Dalam suasana sederhana, Bupati Mukhlis terlihat berbaur dengan warga, berbincang santai, serta ikut menyantap sahur bersama para pengungsi. Momen tersebut dimanfaatkan untuk mendengar langsung berbagai keluhan, kebutuhan, serta harapan masyarakat yang terdampak banjir.
Beberapa warga menyampaikan kondisi yang mereka alami selama berada di tenda darurat, mulai dari keterbatasan tempat tinggal hingga kebutuhan dasar selama menjalani ibadah puasa di pengungsian.
Bupati Bireuen menegaskan bahwa pemerintah daerah akan terus berupaya memberikan perhatian dan solusi terbaik bagi masyarakat yang terdampak bencana. Ia menyampaikan bahwa pemerintah tidak akan membiarkan warga terlalu lama berada dalam kondisi yang tidak nyaman.
“Pemerintah Kabupaten Bireuen memahami kesulitan yang sedang dialami masyarakat. Kita akan berusaha mencari solusi terbaik agar warga bisa menempati tempat yang lebih layak dan aman,” ujar Mukhlis saat berdialog dengan para pengungsi.
Sebagai langkah awal, pemerintah daerah berencana merelokasi warga dari kawasan kantor pemerintahan ke lokasi penampungan sementara yang dinilai lebih layak dan aman. Hal ini dilakukan agar para korban banjir dapat menjalani aktivitas sehari-hari, termasuk ibadah puasa, dengan kondisi yang lebih baik.
Selain itu, pemerintah juga tengah mengupayakan pembangunan hunian tetap bagi para korban bencana agar mereka memiliki tempat tinggal permanen yang lebih aman dari risiko banjir di masa mendatang.
Dalam kunjungan tersebut, Bupati didampingi oleh staf BNPB Pusat, Penjabat Sekretaris Daerah (Pj Sekda), para asisten Setdakab, serta sejumlah kepala Satuan Kerja Perangkat Kabupaten (SKPK) terkait.

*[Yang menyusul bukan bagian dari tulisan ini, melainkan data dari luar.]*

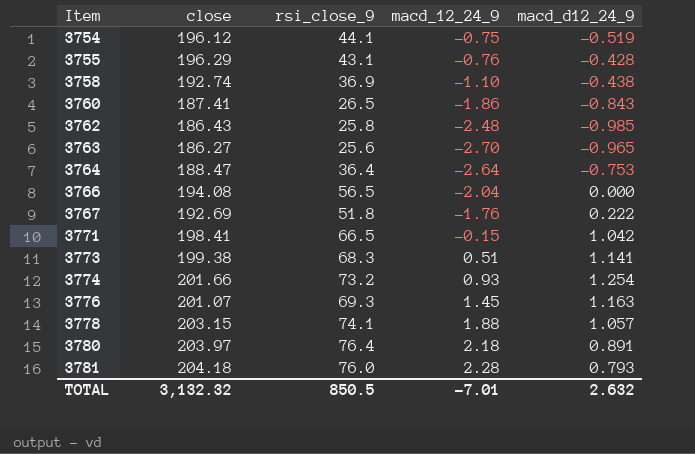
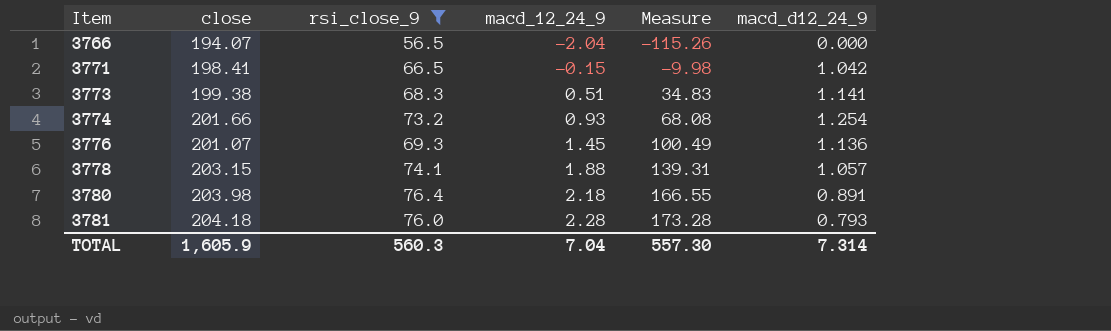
filter: none -> rsi_close_9 >= 56.5
column Measure | formula: none -> [rsi_close_9] * [macd_12_24_9]
3766 | close: 194.08 -> 194.07
3776 | macd_d12_24_9: 1.163 -> 1.136
3780 | close: 203.97 -> 203.98
TOTAL | close: 3,132.32 -> 1,605.9
TOTAL | rsi_close_9: 850.5 -> 560.3
TOTAL | macd_12_24_9: -7.01 -> 7.04
TOTAL | macd_d12_24_9: 2.632 -> 7.314

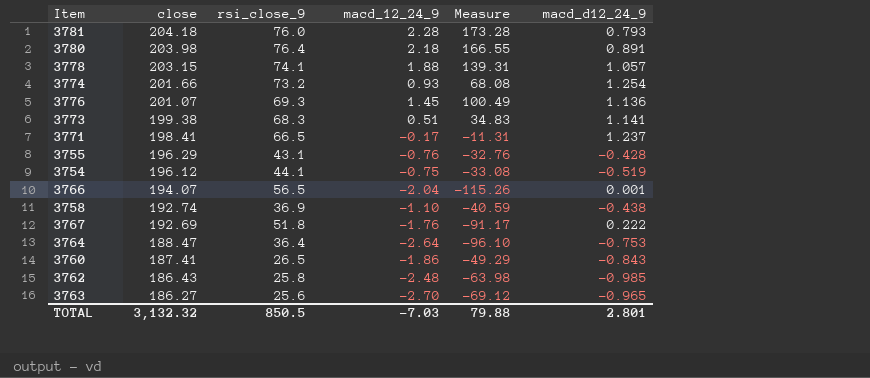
filter: rsi_close_9 >= 56.5 -> none
row order: Item ascending -> close descending
3771 | macd_12_24_9: -0.15 -> -0.17
3771 | Measure: -9.98 -> -11.31
3771 | macd_d12_24_9: 1.042 -> 1.237
3766 | macd_d12_24_9: 0.000 -> 0.001
TOTAL | close: 1,605.9 -> 3,132.32
TOTAL | rsi_close_9: 560.3 -> 850.5
TOTAL | macd_12_24_9: 7.04 -> -7.03
TOTAL | Measure: 557.30 -> 79.88
TOTAL | macd_d12_24_9: 7.314 -> 2.801

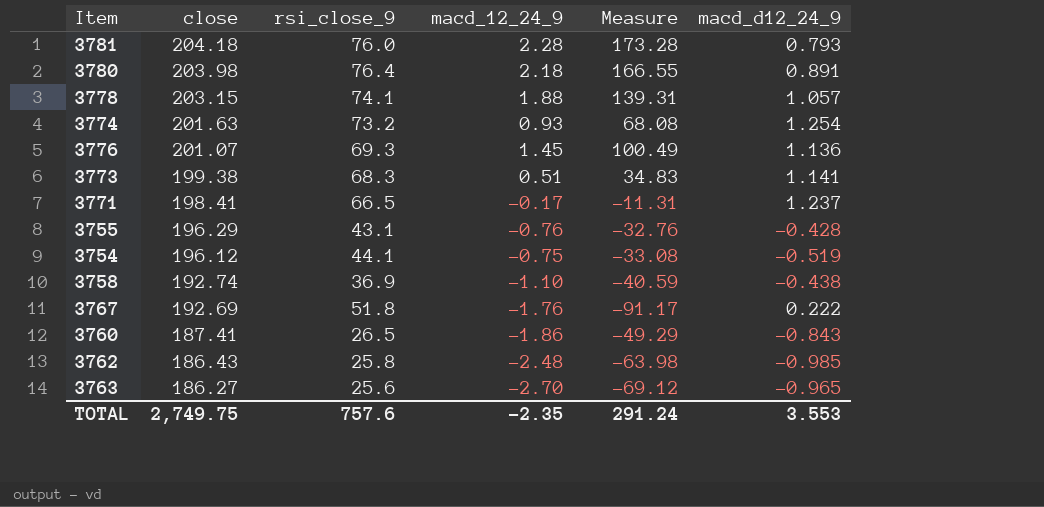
row 3766: 194.07 | 56.5 | -2.04 | -115.26 | 0.001 -> none
row 3764: 188.47 | 36.4 | -2.64 | -96.10 | -0.753 -> none
3774 | close: 201.66 -> 201.63
TOTAL | close: 3,132.32 -> 2,749.75
TOTAL | rsi_close_9: 850.5 -> 757.6
TOTAL | macd_12_24_9: -7.03 -> -2.35
TOTAL | Measure: 79.88 -> 291.24
TOTAL | macd_d12_24_9: 2.801 -> 3.553

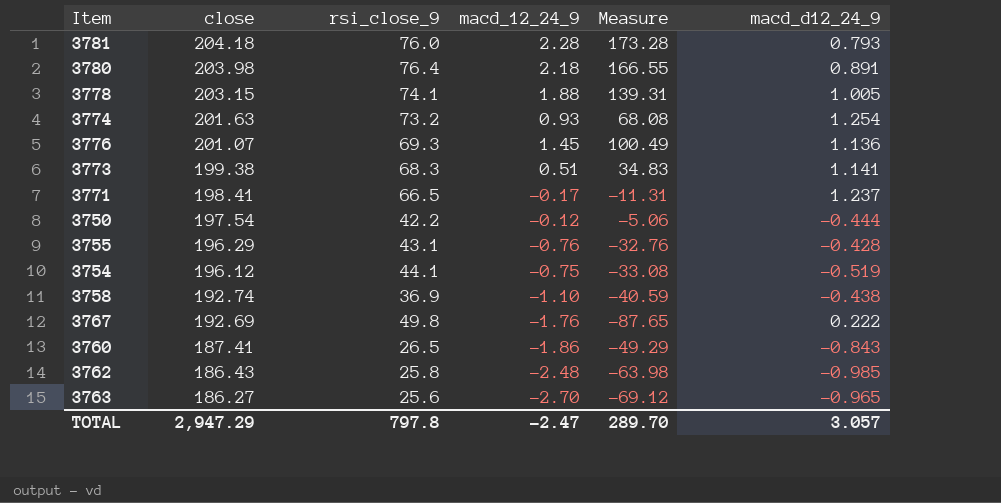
3778 | macd_d12_24_9: 1.057 -> 1.005
row 3750: none -> 197.54 | 42.2 | -0.12 | -5.06 | -0.444
3767 | rsi_close_9: 51.8 -> 49.8
3767 | Measure: -91.17 -> -87.65
TOTAL | close: 2,749.75 -> 2,947.29
TOTAL | rsi_close_9: 757.6 -> 797.8
TOTAL | macd_12_24_9: -2.35 -> -2.47
TOTAL | Measure: 291.24 -> 289.70
TOTAL | macd_d12_24_9: 3.553 -> 3.057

Kehadiran para pejabat tersebut sekaligus untuk memastikan berbagai kebutuhan warga, baik logistik, pelayanan kesehatan, maupun rencana relokasi, dapat segera ditindaklanjuti oleh instansi terkait.
Kunjungan di waktu sahur tersebut menjadi gambaran nyata kepedulian pemerintah daerah terhadap warganya yang sedang menghadapi masa sulit akibat bencana banjir.